_What the exercise asks_
Begin your copy at the line that holds "[57,292,524,304] [Configure PuTTY" and carry it through the final line of the data, writing out each line exactly and omitting pictures.

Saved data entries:

☆ ☆ ☆

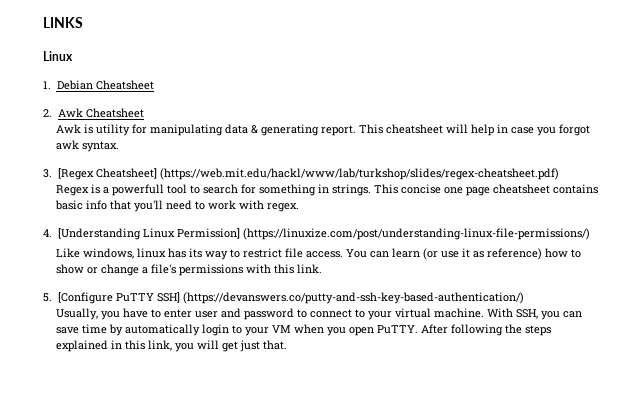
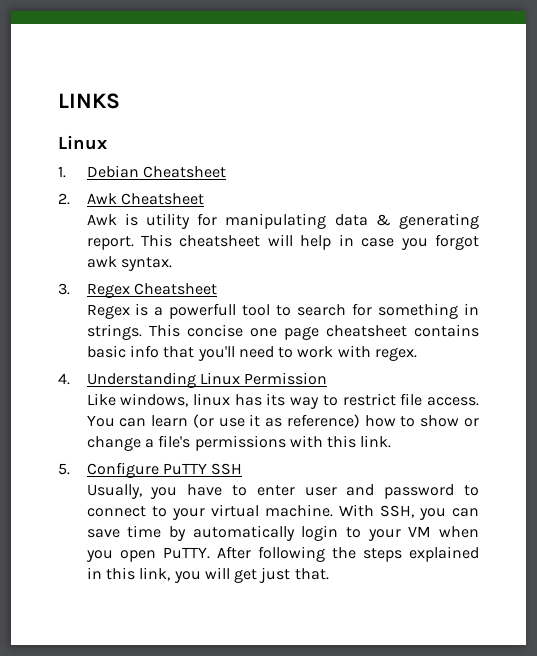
[57,168,559,180] [Regex Cheatsheet] (https://web.mit.edu/hackl/www/lab/turkshop/slides/regex-cheatsheet.pdf) -> [86,283,217,298] Regex Cheatsheet
[57,228,590,240] [Understanding Linux Permission] (https://linuxize.com/post/understanding-linux-file-permissions/) -> [86,372,328,388] Understanding Linux Permission
[57,292,524,304] [Configure PuTTY SSH] (https://devanswers.co/putty-and-ssh-key-based-authentication/) -> [86,462,243,478] Configure PuTTY SSH

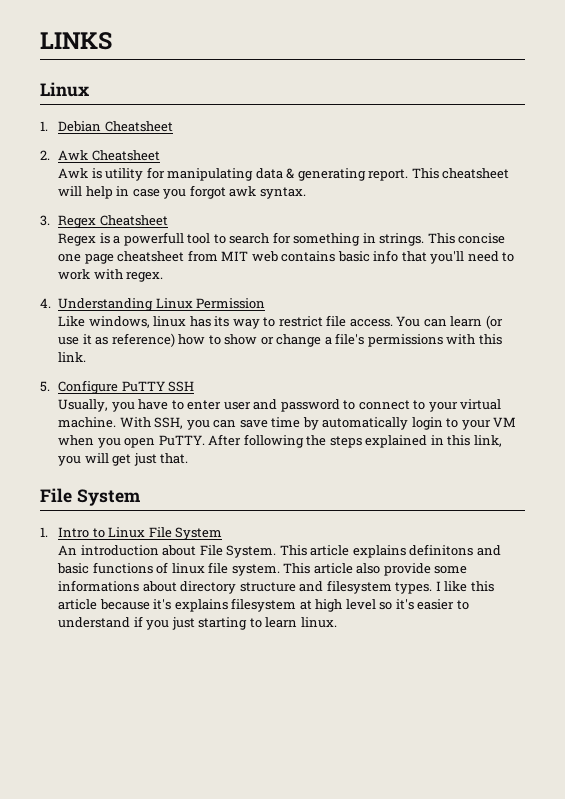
(407, 331) none -> [187,250,278,262] from MIT web
(329, 574) none -> [40,488,140,506] [40,527,223,540] [58,544,501,558] [57,562,468,576] [58,580,494,594] [58,598,469,612] [58,616,337,630] // File System // 1. Intro to Linux File System // An introduction about File System. This article explains definitons and basic functions of linux file system. This article also provide some informations about directory structure and filesystem types. I like this article because it's explains filesystem at high level so it's easier to understand if you just starting to learn linux.

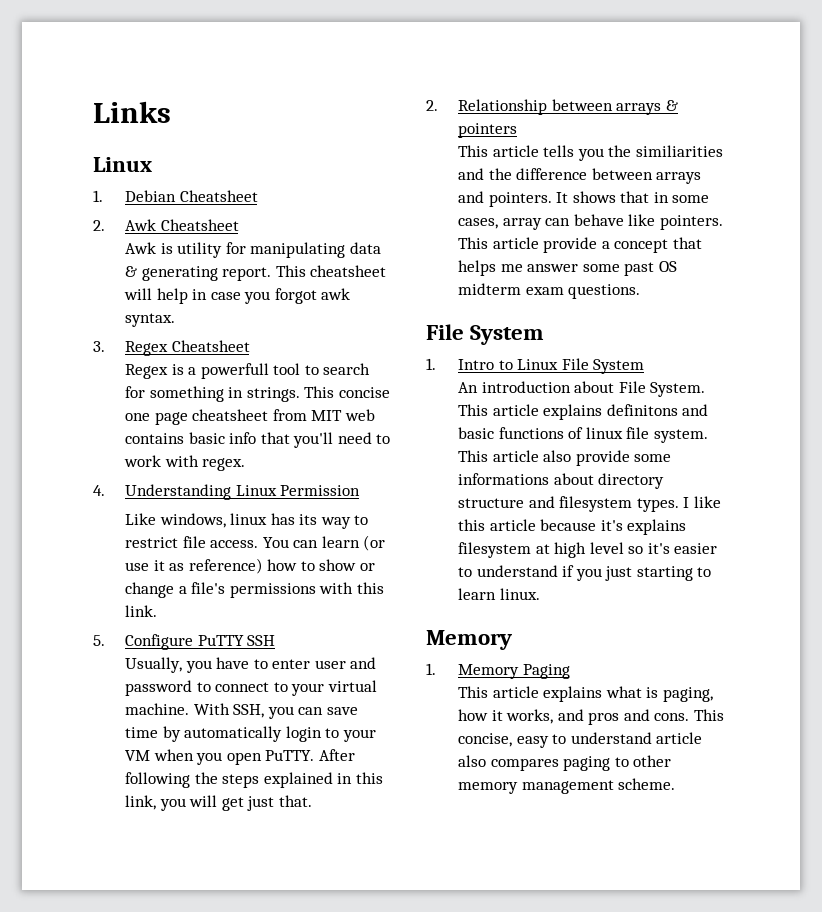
[40,32,112,50] LINKS -> [93,101,171,123] Links
(189, 458) none -> [426,99,678,115] [457,123,517,138] [457,145,723,161] [457,168,702,184] [457,191,710,207] [457,214,723,230] [457,237,702,253] [457,260,677,276] [457,283,641,299] // 2. Relationship between arrays & pointers // This article tells you the similiarities and the difference between arrays and pointers. It shows that in some cases, array can behave like pointers. This article provide a concept that helps me answer some past OS midterm exam questions.
(337, 622) none -> [426,630,512,650] [426,663,570,679] [457,686,713,702] [457,709,725,725] [457,732,703,748] [457,755,672,771] [457,778,676,794] // Memory // 1. Memory Paging // This article explains what is paging, how it works, and pros and cons. This concise, easy to understand article also compares paging to other memory management scheme.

☆ ☆ ☆

_Response box_
[57,292,524,304] [Configure PuTTY SSH] (https://devanswers.co/putty-and-ssh-key-based-authentication/) -> [86,462,243,478] Configure PuTTY SSH

(407, 331) none -> [187,250,278,262] from MIT web
(329, 574) none -> [40,488,140,506] [40,527,223,540] [58,544,501,558] [57,562,468,576] [58,580,494,594] [58,598,469,612] [58,616,337,630] // File System // 1. Intro to Linux File System // An introduction about File System. This article explains definitons and basic functions of linux file system. This article also provide some informations about directory structure and filesystem types. I like this article because it's explains filesystem at high level so it's easier to understand if you just starting to learn linux.

[40,32,112,50] LINKS -> [93,101,171,123] Links
(189, 458) none -> [426,99,678,115] [457,123,517,138] [457,145,723,161] [457,168,702,184] [457,191,710,207] [457,214,723,230] [457,237,702,253] [457,260,677,276] [457,283,641,299] // 2. Relationship between arrays & pointers // This article tells you the similiarities and the difference between arrays and pointers. It shows that in some cases, array can behave like pointers. This article provide a concept that helps me answer some past OS midterm exam questions.
(337, 622) none -> [426,630,512,650] [426,663,570,679] [457,686,713,702] [457,709,725,725] [457,732,703,748] [457,755,672,771] [457,778,676,794] // Memory // 1. Memory Paging // This article explains what is paging, how it works, and pros and cons. This concise, easy to understand article also compares paging to other memory management scheme.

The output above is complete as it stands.